Alterations at all levels of regulation of the brain glutamate system depicted in Fig. 1 have been described in liver failure and hyperammonemic conditions.

Glutamate synthesis and metabolism

The brain has an extraordinary ability to concentrate ammonia under hyperammonemic conditions as reflected by the increased brain concentrations of ammonia (up to 5 mm; normal range 0.05–0.1 mm) in animals with ALF (Swain et al. 1992a). Potential mechanisms explaining this phenomenon have been recently reviewed (Ott and Larsen 2004), and include an increased permeability of the blood–brain barrier to ammonia (Lockwood et al. 1991). Increased glutamine synthesis in astrocytes is one of the earliest consequences of this increased availability of ammonia, and could contribute to the decrease of total brain concentrations of glutamate in hyperammonemia. Studies using in vivo and ex vivo NMR spectroscopy reveal that the increased glutamine synthesis in liver failure or hyperammonemia is due, at least to a large extent, to the stimulation of the anaplerotic activity of astrocytes (Sibson et al. 1997; Zwingmann et al. 2003). Reductions of brain glutamate in hyperammonemic syndromes including liver failure could also be due to loss from pools other than the astrocyte. In accordance with this notion, the glutamate content of cultured cortical neurons is decreased when exposed to ammonia (Hertz et al. 1987), and ammonia can inhibit phosphate-activated glutaminase (Hogstad et al. 1988), an enzyme expressed principally by neurons. 1H,13C-NMR spectroscopic studies in rats with ALF confirm that the reduction of brain glutamate results at least in part from impaired de novo synthesis from glucose in neurons (Zwingmann et al. 2003).
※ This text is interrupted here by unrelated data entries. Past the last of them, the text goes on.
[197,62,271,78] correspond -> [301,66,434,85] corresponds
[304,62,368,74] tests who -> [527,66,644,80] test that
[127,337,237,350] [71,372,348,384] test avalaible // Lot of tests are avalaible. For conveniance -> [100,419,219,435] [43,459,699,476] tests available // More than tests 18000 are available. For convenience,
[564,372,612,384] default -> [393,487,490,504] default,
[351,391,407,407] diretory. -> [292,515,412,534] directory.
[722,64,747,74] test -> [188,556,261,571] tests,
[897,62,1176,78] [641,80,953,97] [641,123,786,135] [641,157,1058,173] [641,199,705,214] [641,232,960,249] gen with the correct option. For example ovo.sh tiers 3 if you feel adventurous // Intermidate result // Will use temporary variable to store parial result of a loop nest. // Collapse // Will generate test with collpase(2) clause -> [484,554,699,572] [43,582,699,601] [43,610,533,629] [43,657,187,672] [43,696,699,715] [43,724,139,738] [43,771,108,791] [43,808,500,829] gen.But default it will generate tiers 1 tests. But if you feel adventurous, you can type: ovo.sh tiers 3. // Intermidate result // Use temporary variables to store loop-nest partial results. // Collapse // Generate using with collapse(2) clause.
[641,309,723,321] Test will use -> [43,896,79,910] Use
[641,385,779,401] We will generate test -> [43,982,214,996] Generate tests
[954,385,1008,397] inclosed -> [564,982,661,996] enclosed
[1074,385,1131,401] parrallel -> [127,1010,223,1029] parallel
Interestingly, mild hypothermia normalizes the de novo synthesis of glutamate via pyruvate dehydrogenase (expressed both by astrocytes and neurons) and prevents the reduction of brain glutamate in ALF (Chatauret et al. 2003).

Ammonia-induced depletion of brain glutamate could impair the malate-aspartate shuttle, which mediates the transfer of reducing equivalents between cytosol and mitochondria. Supporting this hypothesis, addition of glutamate to the incubation medium significantly ameliorated the reduction of the pyruvate/lactate ratio, but not the increased production of lactate, induced by ammonia exposure of cultured cortical astrocytes (Kala and Hertz 2005). Ammonia inhibits the tricarboxylic acid cycle enzyme alpha-ketoglutarate dehydrogenase in brain preparations in vitro (Lai and Cooper 1986) and stimulates phospho-fructokinase and other glycolytic enzymes (Ratnakumari and Murthy 1993).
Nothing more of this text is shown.